No lo sé. Mi impresión en estas horas es que la jugada de Putin, tan arriesgada, bien puede salirle mal. Además de haber generado un sufrimiento ingente en Ucrania, ha contribuido a fortalecer gratuita e inesperadamente a su enemigo –hablo de la OTAN, de la Unión Europea y de Estados Unidos- y ha dejado el camino expedito a una aguda crisis interna en Rusia. Cierto es que en Ucrania pueden abrirse camino elementos de reducción de la tensión y que la propia Rusia tendrá que tomar nota de la dificultad ingente de controlar un país muy grande, muy poblado y, hoy por hoy, y por lógica, muy hostil. El panorama, ciertamente, da vértigo, y ello tanto si Putin prosigue con su aventura militar como si, a la postre, es derrocado: ¿qué vendrá después del actual presidente ruso? Y qué le interesa más a Occidente: ¿una Rusia fuerte que ponga orden en su patio trasero o una Rusia débil que facilite el expolio de sus recursos? Tiempo habrá para discutir sobre esto.  
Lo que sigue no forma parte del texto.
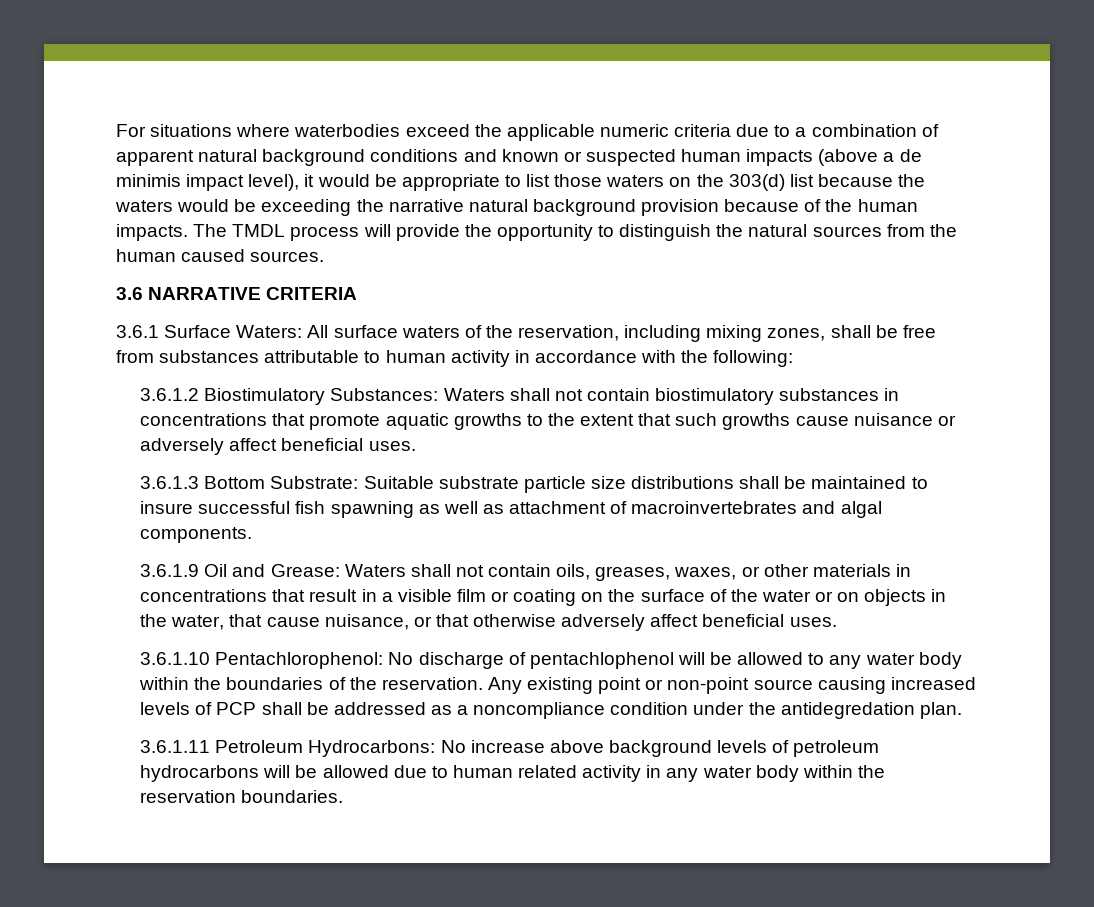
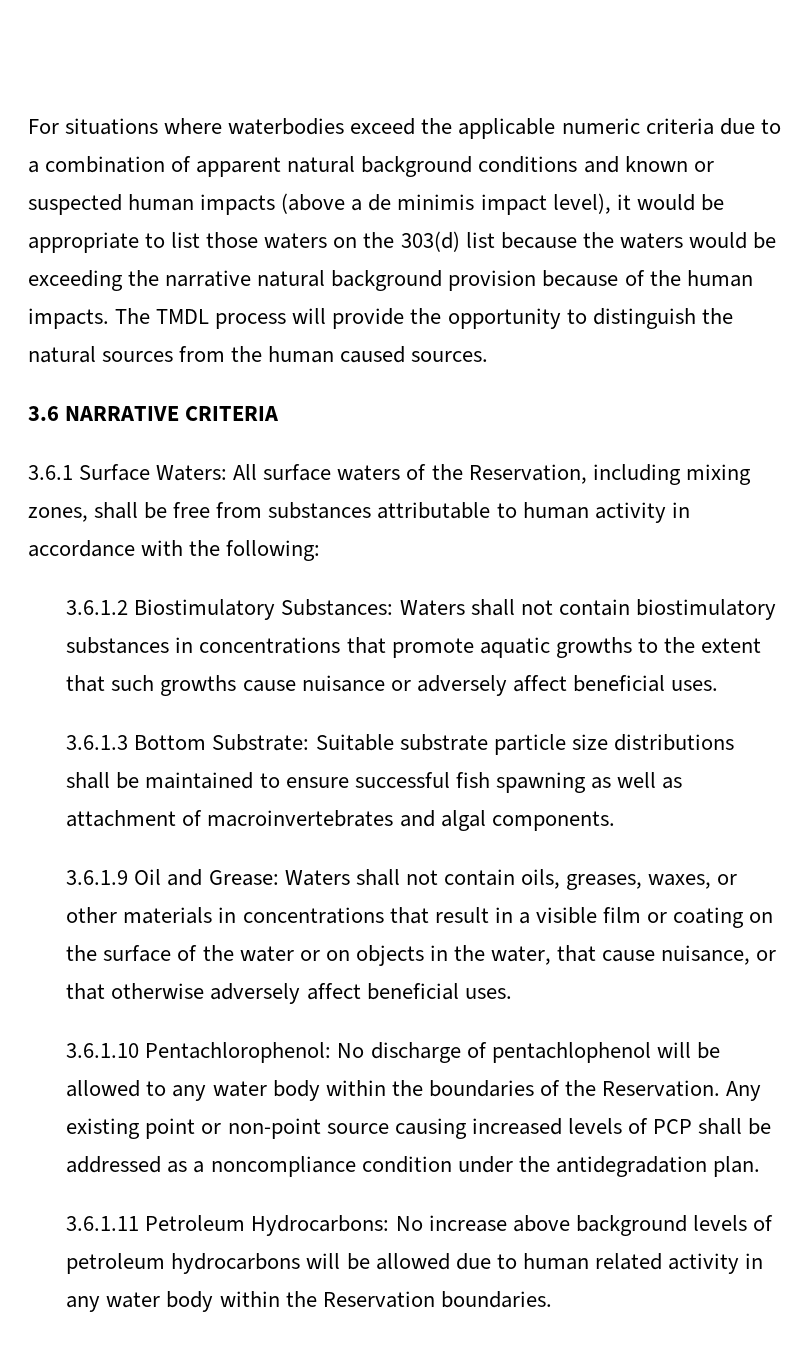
- 3.6.1 Surface Waters: All surface waters of the reservation, including mixing zones, shall be free from substances attributable to human activity in accordance with the following:
+ 3.6.1 Surface Waters: All surface waters of the Reservation, including mixing zones, shall be free from substances attributable to human activity in accordance with the following:
- 3.6.1.3 Bottom Substrate: Suitable substrate particle size distributions shall be maintained to insure successful fish spawning as well as attachment of macroinvertebrates and algal components.
+ 3.6.1.3 Bottom Substrate: Suitable substrate particle size distributions shall be maintained to ensure successful fish spawning as well as attachment of macroinvertebrates and algal components.
- 3.6.1.10 Pentachlorophenol: No discharge of pentachlophenol will be allowed to any water body within the boundaries of the reservation.
+ 3.6.1.10 Pentachlorophenol: No discharge of pentachlophenol will be allowed to any water body within the boundaries of the Reservation.
- Any existing point or non-point source causing increased levels of PCP shall be addressed as a noncompliance condition under the antidegredation plan.
+ Any existing point or non-point source causing increased levels of PCP shall be addressed as a noncompliance condition under the antidegradation plan.
- 3.6.1.11 Petroleum Hydrocarbons: No increase above background levels of petroleum hydrocarbons will be allowed due to human related activity in any water body within the reservation boundaries.
+ 3.6.1.11 Petroleum Hydrocarbons: No increase above background levels of petroleum hydrocarbons will be allowed due to human related activity in any water body within the Reservation boundaries.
“Se avecina el ecofascismo en Europa y, con él, vendrán nuevas intervenciones militares”

Tú te preguntabas en otro texto en la revista EntreNós: “Qué hacen en estas horas muchos de los oligarcas rusos, probablemente atónitos ante lo que está ocurriendo”. ¿No te atreves con una hipótesis? Quiero decir: Putin manda, pero ¿no manda más el dinero, el poder económico?

Llevo años sosteniendo que, pese a la apariencia de fortaleza que lo acompaña, el poder de Putin es más frágil de lo que pudiera parecer. No ha conseguido reenderezar un maltrecho estado federal, no ha mitigado de forma visible los agudos problemas sociales del país, parece necesitar de un formidable aparato represivo para encarar a una oposición llamativamente débil y, en fin, no ha puesto firmes a los oligarcas. He defendido a menudo, que, de nuevo pese a las apariencias, estos dirigen en los hechos el país. Y lo suyo es concluir que la intervención en Ucrania ha venido a trastabillar muchos de sus negocios. Aunque desconocemos en los hechos –ya lo he señalado- cuál es el proceso de toma de decisiones en Rusia, sería equivocado concluir que los oligarcas han dicho la última palabra. 

La prensa europea, también la progresista, se deshace en elogios de esta supuesta aparición ante Rusia de una nueva UE como superpotencia militar y política. ¿Puede convertirse la invasión de Ucrania en una excusa perfecta para volver a hacer una carrera armamentística?

Creo que lo es ya. Basta con recordar las noticias que llegan de Alemania. Este escenario me trae a la memoria una circunstancia del pasado y otra del futuro. Si la primera es la urgencia de retomar entre nosotras comités anti-OTAN, la segunda es el recordatorio de que los movimientos de estas horas bien pueden situarse en el camino del ecofascismo que se avecina y, con él, en el de nuevas intervenciones militares realizadas en descarado provecho del capitalismo occidental.